I would like to create a reference to help our IT support team resolve issues related to access. The use case is that an end user will say "I need access to Click View" and the support team needs to be able to determine which application they are talking about in order to help them obtain the appropriate access. Access is managed by AD Security groups. So, ideally, what I want to see is a list of all published documents, by category, with their associated distribution lists. Even if the support desk can't access the QVW, I could export it and manage it periodically if I could get this meta data into a QlikView I create.

7 Replies
Peter_Cammaert
Partner - Champion III
Partner - Champion III

In your case, there are two possible paths to follow:

  1. Read the Document, Task & Distribution information in the QVPR. Advantage: someone already did it for you. Disadvantage: this is what is configured to happen, not what has already happened.
  2. Read the task execution results in the DistributionService folder. Lots of xmls = lots of work. And i'm not sure whether this has already been done before

Also note that access to documents often isn't managed just by way of distribution lists. Licenses and Section Access entries may also play a part in this deduction. But maybe not (yet) in your environment...

Best,

Peter

daveatkins
Partner - Creator III
Partner - Creator III
Author

thanks; now I remember using that QVPR app before for something similar. Maybe I can set up our nprinting to email me a simplified report or something

Peter_Cammaert
Partner - Champion III
Partner - Champion III

I think your initial idea of creating a QlikView document (for administrator use only) is a better match. The associative logic offers you a method of selecting a document and/or existing users, and let QlikView figure out what must be done to add another user with the same access rights.

Your choice.

daveatkins
Partner - Creator III
Partner - Creator III
Author

the key piece...how do I find out what groups are being distributed to for each document?
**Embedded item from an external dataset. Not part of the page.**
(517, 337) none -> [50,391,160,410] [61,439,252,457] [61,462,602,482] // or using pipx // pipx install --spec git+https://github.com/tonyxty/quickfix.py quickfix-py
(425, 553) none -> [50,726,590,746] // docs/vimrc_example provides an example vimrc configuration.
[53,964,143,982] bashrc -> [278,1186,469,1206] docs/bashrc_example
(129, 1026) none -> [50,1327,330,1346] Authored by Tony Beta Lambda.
Right now, I would go on the QMC and look up the refresh task to see what the group is for a given app. I would look at the access point to search for apps and view them by category.

Peter_Cammaert
Partner - Champion III
Partner - Champion III

IMHO categories have nothing to do with access or security. They're just a nice touch to group documents in the AccessPoint.

AD groups to which documents are being distributed can be lifted from the QVPR. See the Recipient Name field on the Distribution tab in Rob's QVPR Analyser.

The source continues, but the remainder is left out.